IOW, the budget deficit is about $100B larger than trumpeted by the Bush Administration.
Snow said Bush in his Jan. 23 State of the Union speech would "move toward making expenditures in Iraq and in the war on terror generally, including Afghanistan, as transparent as possible." The spokesman did not commit to complete elimination of supplementals for war funding and said he could not get into specifics on the administration's fiscal 2008 budget proposal, which is scheduled to be released Feb. 5.
Snow indicated, however, that Iraq war spending would be taken into account in the plan to balance the budget by 2012 -- three years after Bush leaves office.
[...]
Some economists also have charged that Bush has claimed unwarranted credit for his tax cuts, which they say have cost the Treasury more in lost revenue than has been gained from their economic stimulus effect.
According to Alan D. Viard, a former Bush White House economist who joined the American Enterprise Institute, "Federal revenue is lower today than it would have been without the tax cuts. There's really no dispute among economists about that."

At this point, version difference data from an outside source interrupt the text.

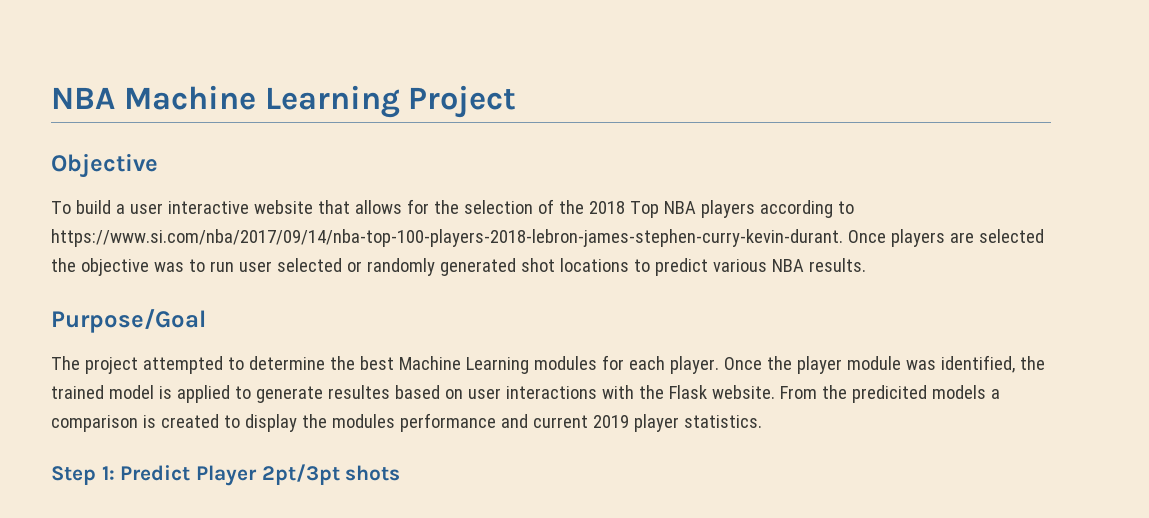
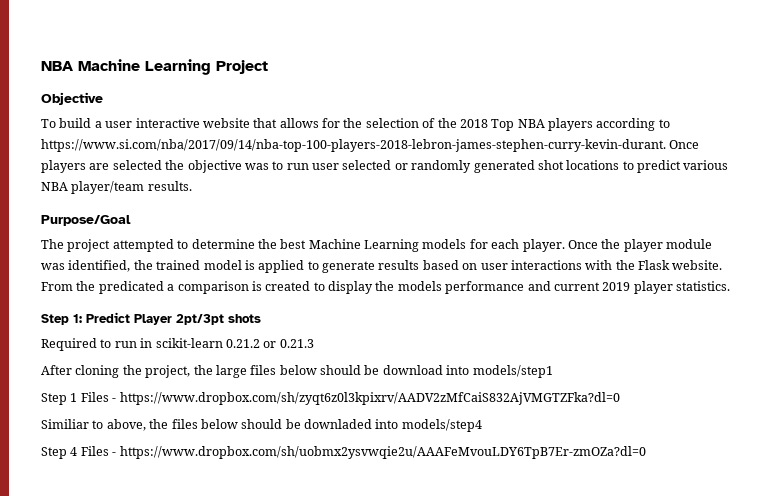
- To build a user interactive website that allows for the selection of the 2018 Top NBA players according to https://www.si.com/nba/2017/09/14/nba-top-100-players-2018-lebron-james-stephen-curry-kevin-durant. Once players are selected the objective was to run user selected or randomly generated shot locations to predict various NBA results.
+ To build a user interactive website that allows for the selection of the 2018 Top NBA players according to https://www.si.com/nba/2017/09/14/nba-top-100-players-2018-lebron-james-stephen-curry-kevin-durant. Once players are selected the objective was to run user selected or randomly generated shot locations to predict various NBA player/team results.
- The project attempted to determine the best Machine Learning modules for each player.
+ The project attempted to determine the best Machine Learning models for each player.
- Once the player module was identified, the trained model is applied to generate resultes based on user interactions with the Flask website.
+ Once the player module was identified, the trained model is applied to generate results based on user interactions with the Flask website.
- From the predicited models a comparison is created to display the modules performance and current 2019 player statistics.
+ From the predicated a comparison is created to display the models performance and current 2019 player statistics.
+ Required to run in scikit-learn 0.21.2 or 0.21.3
+ After cloning the project, the large files below should be download into models/step1
+ Step 1 Files - https://www.dropbox.com/sh/zyqt6z0l3kpixrv/AADV2zMfCaiS832AjVMGTZFka?dl=0
+ Similiar to above, the files below should be downladed into models/step4
+ Step 4 Files - https://www.dropbox.com/sh/uobmx2ysvwqie2u/AAAFeMvouLDY6TpB7Er-zmOZa?dl=0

Viard said in October there was "no evidence" that Bush's tax cuts come anywhere close to paying for themselves, a conclusion shared by economists at the Treasury Department and the nonpartisan CBO, Washington Post staff writer Lori Montgomery [link|http://www.washingtonpost.com/wp-dyn/content/article/2006/10/16/AR2006101601121.html|reported].
The Congressional Research Service has estimated that economic growth fueled by the tax cuts is likely to generate revenue worth about 7 percent of their total cost, which amounts to about $1.1 trillion since 2001.
Emphasis added.
What's 93% among friends.
Cheers,
Scott.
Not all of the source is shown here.